** Opening RECORDS TO USE block **

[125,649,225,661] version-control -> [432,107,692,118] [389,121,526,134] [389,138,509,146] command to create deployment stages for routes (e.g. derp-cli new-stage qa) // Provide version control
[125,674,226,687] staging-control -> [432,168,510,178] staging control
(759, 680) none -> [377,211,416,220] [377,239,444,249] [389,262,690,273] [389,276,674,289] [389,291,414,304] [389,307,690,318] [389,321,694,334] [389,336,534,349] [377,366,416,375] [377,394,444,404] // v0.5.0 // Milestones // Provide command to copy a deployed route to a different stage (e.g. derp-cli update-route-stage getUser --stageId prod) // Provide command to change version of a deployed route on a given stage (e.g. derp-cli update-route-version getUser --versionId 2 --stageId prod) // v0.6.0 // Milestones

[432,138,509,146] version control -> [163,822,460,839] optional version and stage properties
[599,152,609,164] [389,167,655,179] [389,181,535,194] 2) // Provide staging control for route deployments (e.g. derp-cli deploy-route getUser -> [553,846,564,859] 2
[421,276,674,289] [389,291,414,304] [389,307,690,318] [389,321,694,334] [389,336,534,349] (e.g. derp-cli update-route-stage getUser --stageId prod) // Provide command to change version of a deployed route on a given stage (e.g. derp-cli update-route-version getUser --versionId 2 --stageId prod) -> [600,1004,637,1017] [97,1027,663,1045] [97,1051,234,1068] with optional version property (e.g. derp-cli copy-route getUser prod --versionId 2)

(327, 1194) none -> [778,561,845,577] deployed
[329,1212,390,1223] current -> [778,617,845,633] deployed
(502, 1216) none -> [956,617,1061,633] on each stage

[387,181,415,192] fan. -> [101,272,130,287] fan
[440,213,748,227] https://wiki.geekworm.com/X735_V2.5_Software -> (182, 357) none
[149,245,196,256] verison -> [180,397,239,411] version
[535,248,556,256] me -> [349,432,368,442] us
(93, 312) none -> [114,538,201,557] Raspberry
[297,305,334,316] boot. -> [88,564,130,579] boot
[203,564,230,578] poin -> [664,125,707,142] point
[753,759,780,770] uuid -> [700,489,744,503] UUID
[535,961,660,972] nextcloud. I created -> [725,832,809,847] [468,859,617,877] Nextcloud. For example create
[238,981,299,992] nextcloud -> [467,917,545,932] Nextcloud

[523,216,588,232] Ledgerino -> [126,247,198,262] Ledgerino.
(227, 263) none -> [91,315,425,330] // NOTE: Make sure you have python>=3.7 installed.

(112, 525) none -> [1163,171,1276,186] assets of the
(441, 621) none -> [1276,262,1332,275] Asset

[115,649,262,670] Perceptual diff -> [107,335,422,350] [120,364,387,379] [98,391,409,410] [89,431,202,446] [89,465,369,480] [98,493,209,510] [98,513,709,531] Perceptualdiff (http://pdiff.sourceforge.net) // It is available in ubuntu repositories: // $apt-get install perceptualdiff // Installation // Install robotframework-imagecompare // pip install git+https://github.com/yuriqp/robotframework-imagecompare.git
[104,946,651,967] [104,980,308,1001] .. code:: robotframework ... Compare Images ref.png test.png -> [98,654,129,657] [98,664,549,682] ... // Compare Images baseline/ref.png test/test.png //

** Closing RECORDS TO USE block **

**PROBLEM TO WORK ON**
An exact repetition of the data above is all that is needed.

**EXERCISE RESPONSE**
[125,649,225,661] version-control -> [432,107,692,118] [389,121,526,134] [389,138,509,146] command to create deployment stages for routes (e.g. derp-cli new-stage qa) // Provide version control
[125,674,226,687] staging-control -> [432,168,510,178] staging control
(759, 680) none -> [377,211,416,220] [377,239,444,249] [389,262,690,273] [389,276,674,289] [389,291,414,304] [389,307,690,318] [389,321,694,334] [389,336,534,349] [377,366,416,375] [377,394,444,404] // v0.5.0 // Milestones // Provide command to copy a deployed route to a different stage (e.g. derp-cli update-route-stage getUser --stageId prod) // Provide command to change version of a deployed route on a given stage (e.g. derp-cli update-route-version getUser --versionId 2 --stageId prod) // v0.6.0 // Milestones

[432,138,509,146] version control -> [163,822,460,839] optional version and stage properties
[599,152,609,164] [389,167,655,179] [389,181,535,194] 2) // Provide staging control for route deployments (e.g. derp-cli deploy-route getUser -> [553,846,564,859] 2
[421,276,674,289] [389,291,414,304] [389,307,690,318] [389,321,694,334] [389,336,534,349] (e.g. derp-cli update-route-stage getUser --stageId prod) // Provide command to change version of a deployed route on a given stage (e.g. derp-cli update-route-version getUser --versionId 2 --stageId prod) -> [600,1004,637,1017] [97,1027,663,1045] [97,1051,234,1068] with optional version property (e.g. derp-cli copy-route getUser prod --versionId 2)

(327, 1194) none -> [778,561,845,577] deployed
[329,1212,390,1223] current -> [778,617,845,633] deployed
(502, 1216) none -> [956,617,1061,633] on each stage

[387,181,415,192] fan. -> [101,272,130,287] fan
[440,213,748,227] https://wiki.geekworm.com/X735_V2.5_Software -> (182, 357) none
[149,245,196,256] verison -> [180,397,239,411] version
[535,248,556,256] me -> [349,432,368,442] us
(93, 312) none -> [114,538,201,557] Raspberry
[297,305,334,316] boot. -> [88,564,130,579] boot
[203,564,230,578] poin -> [664,125,707,142] point
[753,759,780,770] uuid -> [700,489,744,503] UUID
[535,961,660,972] nextcloud. I created -> [725,832,809,847] [468,859,617,877] Nextcloud. For example create
[238,981,299,992] nextcloud -> [467,917,545,932] Nextcloud

[523,216,588,232] Ledgerino -> [126,247,198,262] Ledgerino.
(227, 263) none -> [91,315,425,330] // NOTE: Make sure you have python>=3.7 installed.

(112, 525) none -> [1163,171,1276,186] assets of the
(441, 621) none -> [1276,262,1332,275] Asset

[115,649,262,670] Perceptual diff -> [107,335,422,350] [120,364,387,379] [98,391,409,410] [89,431,202,446] [89,465,369,480] [98,493,209,510] [98,513,709,531] Perceptualdiff (http://pdiff.sourceforge.net) // It is available in ubuntu repositories: // $apt-get install perceptualdiff // Installation // Install robotframework-imagecompare // pip install git+https://github.com/yuriqp/robotframework-imagecompare.git
[104,946,651,967] [104,980,308,1001] .. code:: robotframework ... Compare Images ref.png test.png -> [98,654,129,657] [98,664,549,682] ... // Compare Images baseline/ref.png test/test.png //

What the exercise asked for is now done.